ZEITmagazin: Warum werden Wissenschaft und Weiblichkeit als Gegensatz gesehen?

Vinken: Der Geistesmensch ist bei uns männlich codiert. Weibliche Intellektualität wird bestenfalls als Entstellung männlicher Normen begriffen – zu viel oder nicht genug, irgendwie anders, daneben.

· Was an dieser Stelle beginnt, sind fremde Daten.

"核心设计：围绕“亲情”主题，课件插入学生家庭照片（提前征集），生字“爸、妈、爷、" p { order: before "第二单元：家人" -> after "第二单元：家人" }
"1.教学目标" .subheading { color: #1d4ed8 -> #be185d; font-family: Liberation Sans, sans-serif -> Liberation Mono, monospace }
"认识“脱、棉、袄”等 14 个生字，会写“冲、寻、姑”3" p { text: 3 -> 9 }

Der ja trotz allem superprotestantische Nietzsche befindet schon, dass nur der Mann, genauer: der geistig arbeitende Mann, mit seiner Kleidung die Moderne erreicht hat: Er hat Wichtigeres im Kopf als die Kleider, die er trägt. Er ist in höherem Auftrag unterwegs. Die Männer treten in Reih und Glied zurück und ziehen sich alle gleich unauffällig an.

ZEITmagazin: Männer tragen einfach Anzug.

Vinken: Ja, und der Anzug ist ein Manifest der Indifferenz gegen alles Modische, das jetzt mit Weiblichkeit gleichgesetzt wird. Der Anzug ist das Kleidungsstück der Moderne: universal erfolgreich, von nahezu klassischer Beständigkeit. Er hebt die individuellen Körper, etwa in der Uniform der Frankfurter Banker – anthrazit, rosa oder hellblaues Hemd, weich glänzende Seidenkrawatte –, in Körperschaften auf. Diese überdauern die individuellen Körper.

ZEITmagazin: Für Frauen gilt: Anything goes. Mündet dieser Nonkonformismus nicht selbst wieder in Konformismus?

Vinken: So ist es. Nie war ein Stil, was die Frauen angeht, so kollektiv erfolgreich wie der, wo nichts mehr zusammenpasst und wirklich jede Norm umgestoßen wird: Cocktailkleid mit Militärreißverschluss. Die Frauen demonstrieren kollektiv ihre Freiheit von aller Verkollektivierung, der die Männer unterworfen sind. Vollkommen selbstbestimmt und frei sehen dann all diese Damen – da brauchen Sie nur durch Schwabing zu laufen – ziemlich ähnlich aus.

ZEITmagazin: Fühlten Sie sich jemals falsch angezogen?

Vinken: Ja, 1985, in der Züricher Oper. Das Publikum dort war damals, was Kleider anging, einfallslos konservativ. Die Damen hatten leuchtende, drapierte Seidenkleider an; ich trug auch ein drapiertes Kleid, von Comme des Garçons, allerdings wirklich anders drapiert und aus anthrazitgrauem Wolljersey. Alles falsch, und das war gerade der Witz. Durch dieses unpassende Kleid auf den Arm genommen und herausgefordert, reagierten die Opernbesucher ziemlich deutlich. Geschmacklos, schockierend, hässlich, sagten ihre Blicke. Zu wissen, dass ich, objektiv gesehen, interessanter, auf der Höhe der Mode angezogen war, half mir jetzt auch nicht viel. Heute wäre ich darüber amüsiert.